In research, validity is defined as the degree to which a measure accurately reflects the construct it is intended to measure. In order for a measure to be considered valid, it must first be reliable.
When conducting research, validity is important because it helps to ensure that the conclusions drawn from the data are accurate and correctly represent what was actually measured. Without validity, research findings can be misleading and lead to wrong decisions being made.
There are several different types of validity, which are all important to consider when designing research:
- Internal validity: This refers to how well a study measures what it is supposed to measure. It’s important to ensure that the constructs you are interested in are actually being measured by your study and that any changes you observe in these constructs are actually due to the independent variable you manipulated and not some other confounding factor.
- External validity: This refers to how well the results of a study can be generalized to other people and settings. If a study has good external validity, then its results can be applied to other people and contexts.
- Construct validity: This refers to how well a measure captures the concept it is supposed to represent. For example, if you are interested in measuring happiness, you need to ensure that your measure of happiness actually captures what happiness is and that it is not picking up other related constructs such as satisfaction or well-being.
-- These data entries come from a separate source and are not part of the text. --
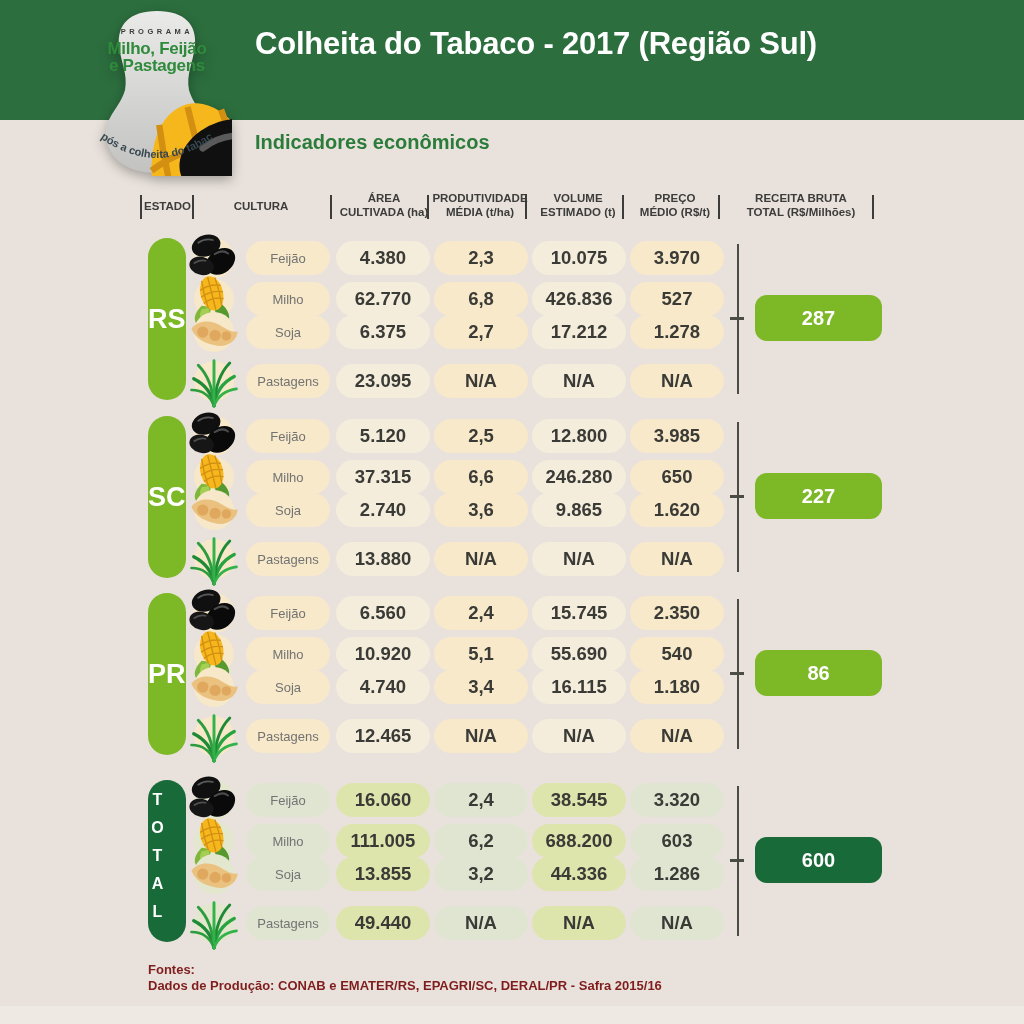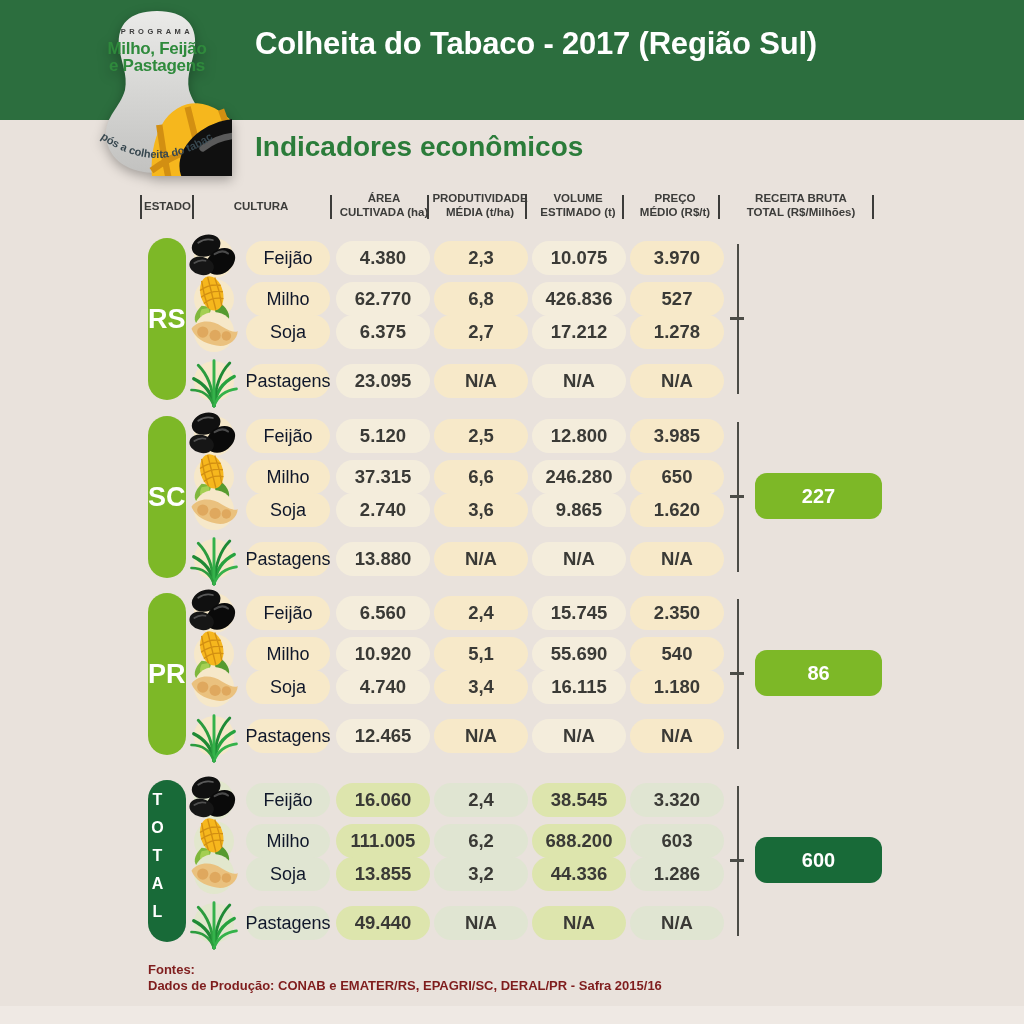--- a/index.html
+++ b/index.html
@@ -9,7 +9,7 @@
   .band{position:absolute;left:0;top:0;width:1024px;height:120px;background:#2c6e3e}
   .title{position:absolute;left:255px;top:24px;width:740px;color:#fff;font-size:31px;
          font-weight:bold;line-height:40px;letter-spacing:-.2px}
-  .subtitle{position:absolute;left:255px;top:131px;color:#2b7c3a;font-size:28px;font-weight:bold}
+  .subtitle{position:absolute;left:255px;top:131px;color:#2b7c3a;font-size:20px;font-weight:bold}
   
   .logo{position:absolute;left:82px;top:8px;width:150px;height:168px;z-index:3;
         filter:drop-shadow(0 4px 6px rgba(0,0,0,.30))}

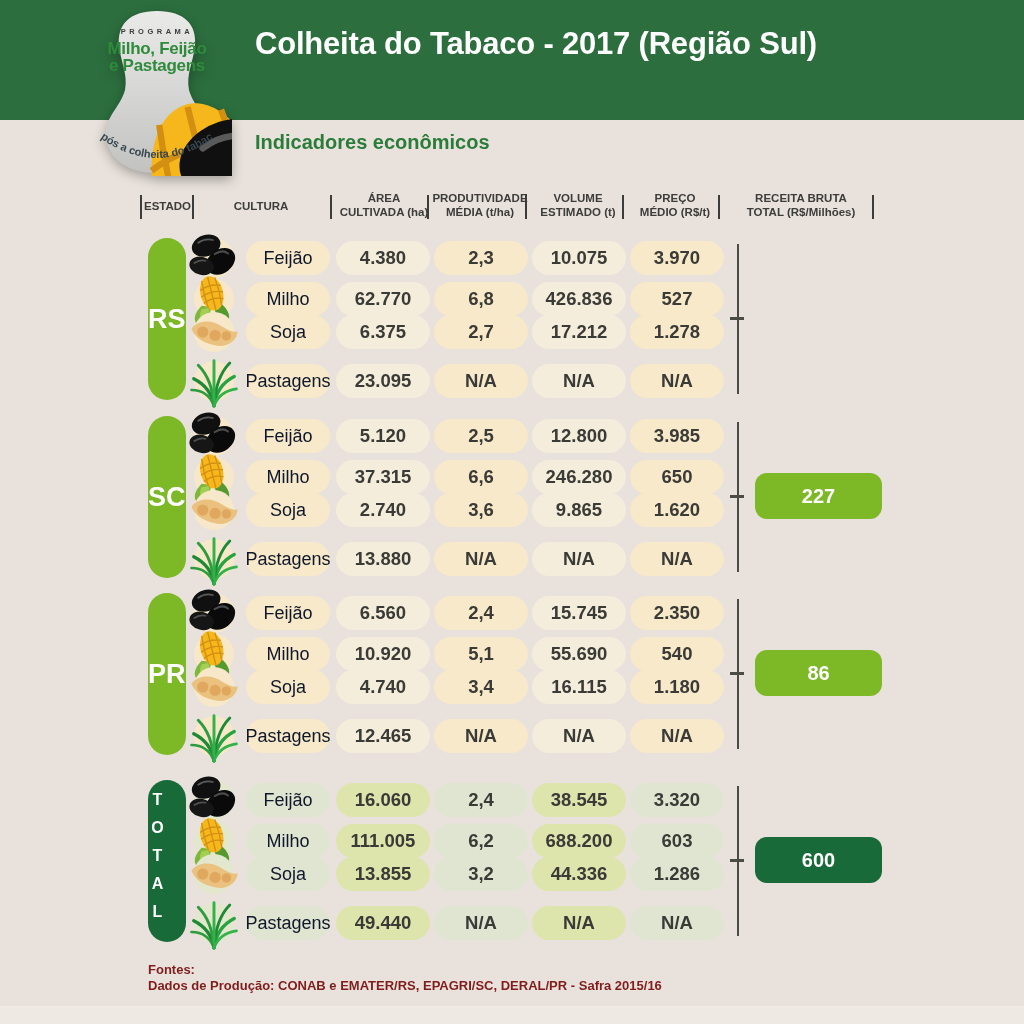--- a/index.html
+++ b/index.html
@@ -34,7 +34,7 @@
   .r0{top:3px}.r1{top:44px}.r2{top:77px}.r3{top:126px}
   .pill{position:absolute;top:0;height:34px;border-radius:17px;display:flex;
         align-items:center;justify-content:center}
-  .p-label{left:246px;width:84px;font-size:18px;color:#0f172a}
+  .p-label{left:246px;width:84px;font-size:13px;color:#737373}
   .p-area{left:336px;width:94px}
   .p-prod{left:434px;width:94px}
   .p-vol{left:532px;width:94px}

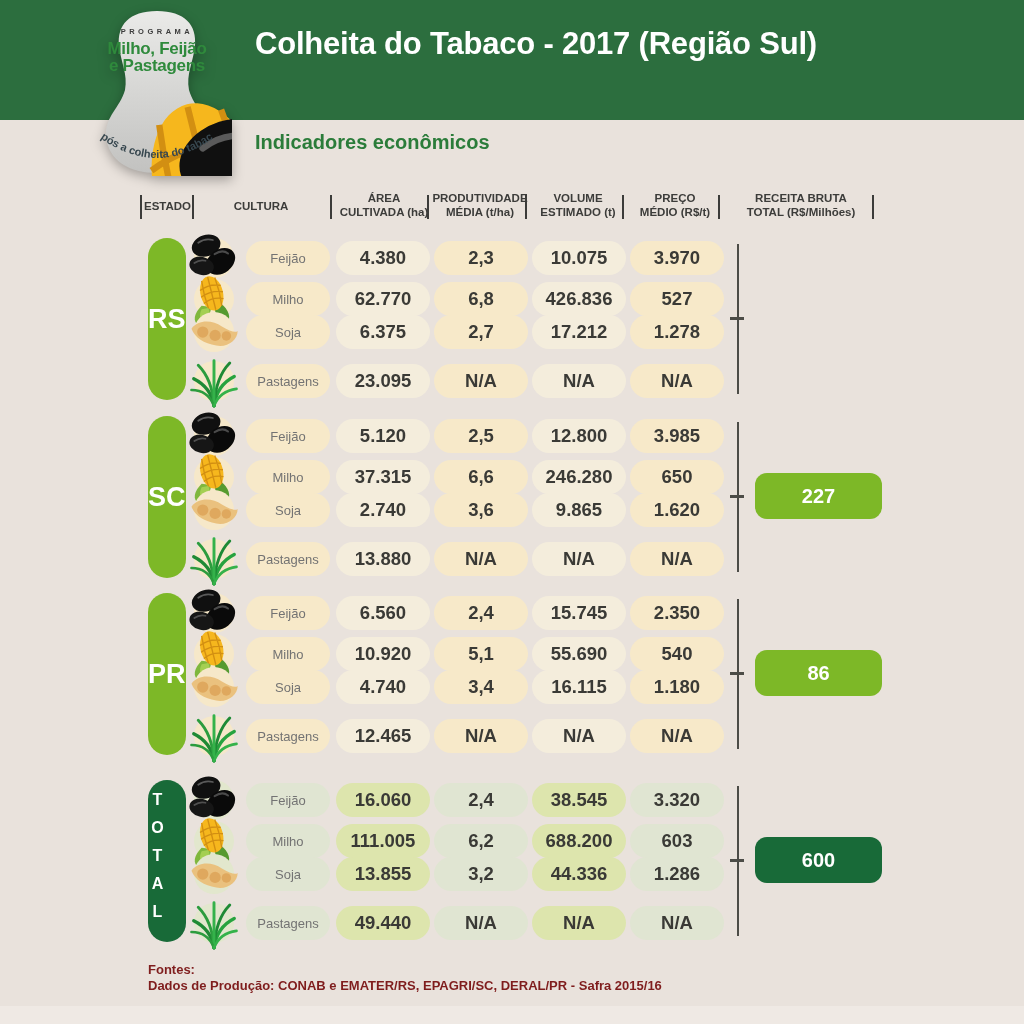--- a/index.html
+++ b/index.html
@@ -217,6 +217,7 @@
     </div>
     <div class="bracket"></div>
     <div class="tick"></div>
+    <div class="rev-pill rev-bright">287</div>
   </section>
 
   <section class="group g-sc gs">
- Convergent validity: This refers to how well a measure correlates with other measures of the same construct. For example, if you have two different measures of happiness, you would expect them to be highly correlated with each other because they are both measuring the same construct.
- Discriminant validity: This refers to how well a measure does not correlate with measures of other constructs that it is not supposed to be related to. For example, you would expect a measure of happiness to have a low correlation with a measure of anxiety because these are two different constructs.